People & Places: October 2022

People & Places is a monthly highlight of the ongoing professional activities and achievements of faculty, staff, and students of the College.


Associate Professor of History Guo Wu was invited by Professor of Chinese at Jawaharlal Nehru University, Dr. Hemant Adlakha, to participate in the 1st China’s Domestic Governance Conference organized by the Institute of Chinese Studies, New Delhi, in partnership with the Centre for Policy Research, New Delhi. Wu presented his paper entitled “‘Historical Nihilism’ or Historical Authentication: Public Skepticism of the Party-State’s Narrative of ‘Heroes’ in Early 21st Century China” to the panel The Party in Primacy on September 9, 2022.


Professor of English and Director of Writing Alexis Hart and her international team of researchers published an article titled “Multiple Forms of Representation: Using Maps to Triangulate Students’ Tacit Writing Knowledge” in the most recent volume of Composition Forum. The article draws on examples of student interviews incorporating multiple modalities to explore students’ writing lives as part of a larger project focusing on participants’ writing experiences within and beyond the university.


2022 Naylor Workshop on Undergraduate Research in Writing Studies

Writing consultants Katie Wagner ’23 and Becky Pechmann ’23 were invited to the 2022 Naylor Workshop on Undergraduate Research in Writing Studies, held at York College of Pennsylvania from September 29 to October 2. Professor of English and Director of Writing Alexis Hart served as a faculty mentor at the workshop.

During the workshop, Wagner and Pechmann met with other undergraduate researchers and faculty mentors to help refine their research questions and develop strategies that consultants can use to efficiently identify a writer’s needs and best tailor communication with the writer to determine research methods that might best help them answer their questions. At the end of the workshop, Wagner and Pechmann presented their refined research question and methods with a poster “gallery walk.”


Assistant Professor of Global Health Studies Pamela Runestad attended the Food Movements/Moving Food conference at the Umbra Institute in Perugia, Italy, in June. The paper she presented was published by Food Anthropology in August.

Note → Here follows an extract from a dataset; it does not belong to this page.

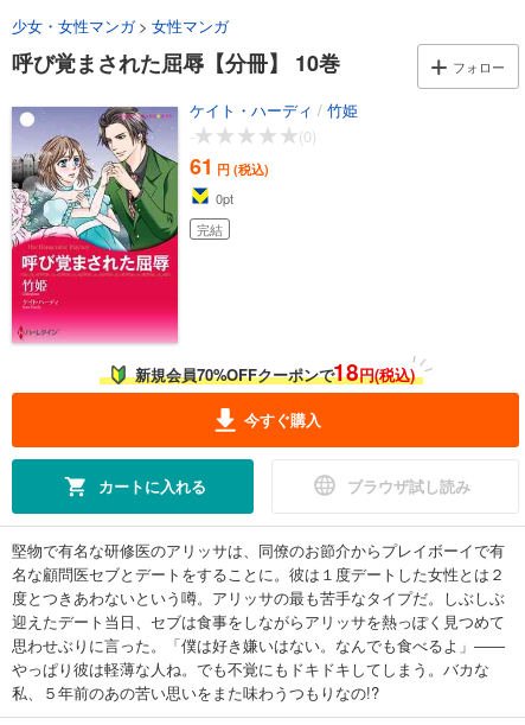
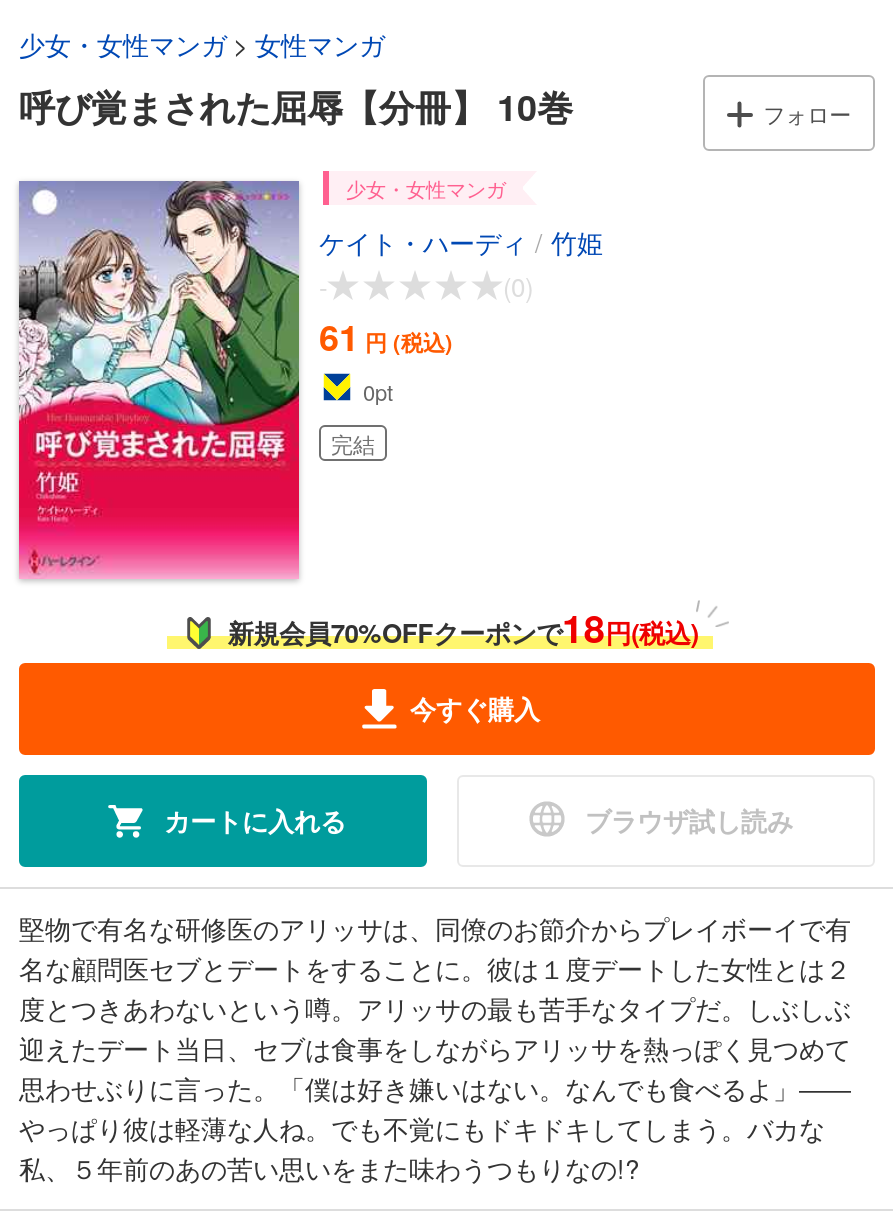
none -> [346,175,506,203] 少女・女性マンガ
moved [190,98,358,239] -> [319,223,603,459]: ケイト・ハーディ/竹姫 | 61円 (税込) | 0pt | 完結
[11,138,179,230] [image] -> [17,243,301,445] [image]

Assistant Professor of Environmental Science and Sustainability Delia Byrnes contributed a chapter titled “Ecocriticism and the Body” to the Cambridge Companion to American Literature and the Body, published in July 2022. Byrnes’s chapter examines the shifting figure of the human body in contemporary environmental literature and scholarship, emphasizing how race, gender, and ability impact experiences of bodily autonomy, toxicity, and more-than-human relations.


Visiting Assistant Professor of History and Religious Studies Matt Mitchell’s article, “Regulating Chance: Buddhist temple lotteries, government oversight, and anti-Buddhist discourse in early modern Japan,” was published in the Journal of Cultural Economy. Mitchell’s article outlines the history of lotteries in Japan, why and how Buddhist temples used them to raise funds for temple repairs in the early modern period (c. 1600–1868), and the larger moral-economic debates in which they became embroiled.

While lotteries are worth examining for their importance in maintaining Buddhist temples in the early modern period, their study also provides a window into the competing values and interests at play in Japan in the seventeenth to the nineteenth centuries. This affected how and when temples could use lotteries to raise funds and would eventually come to inform how modern scholars came to view early modern Japanese Buddhism.


Professor of Mathematics Rachel Weir was a guest on episode 80 of ASKPsychSessions, a podcast hosted by Professor Marianne Lloyd of Seton Hall University. The episode “How can I make changes to my grading to increase success in my courses?” features a conversation focused on Weir’s grading approaches in mathematics courses.


Department of Environmental Science and Sustainability faculty Jesse Swann-Quinn, Eric Pallant, and Richard D. Bowden, Director of Physical Plant Joe Michael, Sebastian McRae ’22, and Sustainability Director Kelly Boulton presented the paper “Growing a resilient campus forest: Opportunities, barriers, solutions” at the 5th World Symposium on Sustainable Development at Universities, held on Allegheny’s campus in June. The presentation describes recent efforts to grow a food forest on campus and to move the campus forest toward more use of native and climate-resilient tree species.


Caryl Waggett, professor of global health studies, and Kathryn H. Jacobsen, professor of health studies at the University of Richmond, led an expert webinar “Teaching Global Health to Undergraduates,” hosted by the Consortium of Universities for Global Health (CUGH), Teach Global Health, and Jones and Bartlett Learning.

The global webinar was targeted at educators at undergraduate-serving institutions around the globe, providing a discussion of various pedagogical approaches and curricular models across a range of institutional settings to position programs to engage their students to address domestic and transnational health challenges as public health practitioners; future medical clinicians, lawyers, policy experts, business leaders, and planners; and as educated citizens. The webinar reached more than 350 individuals from more than 30 countries.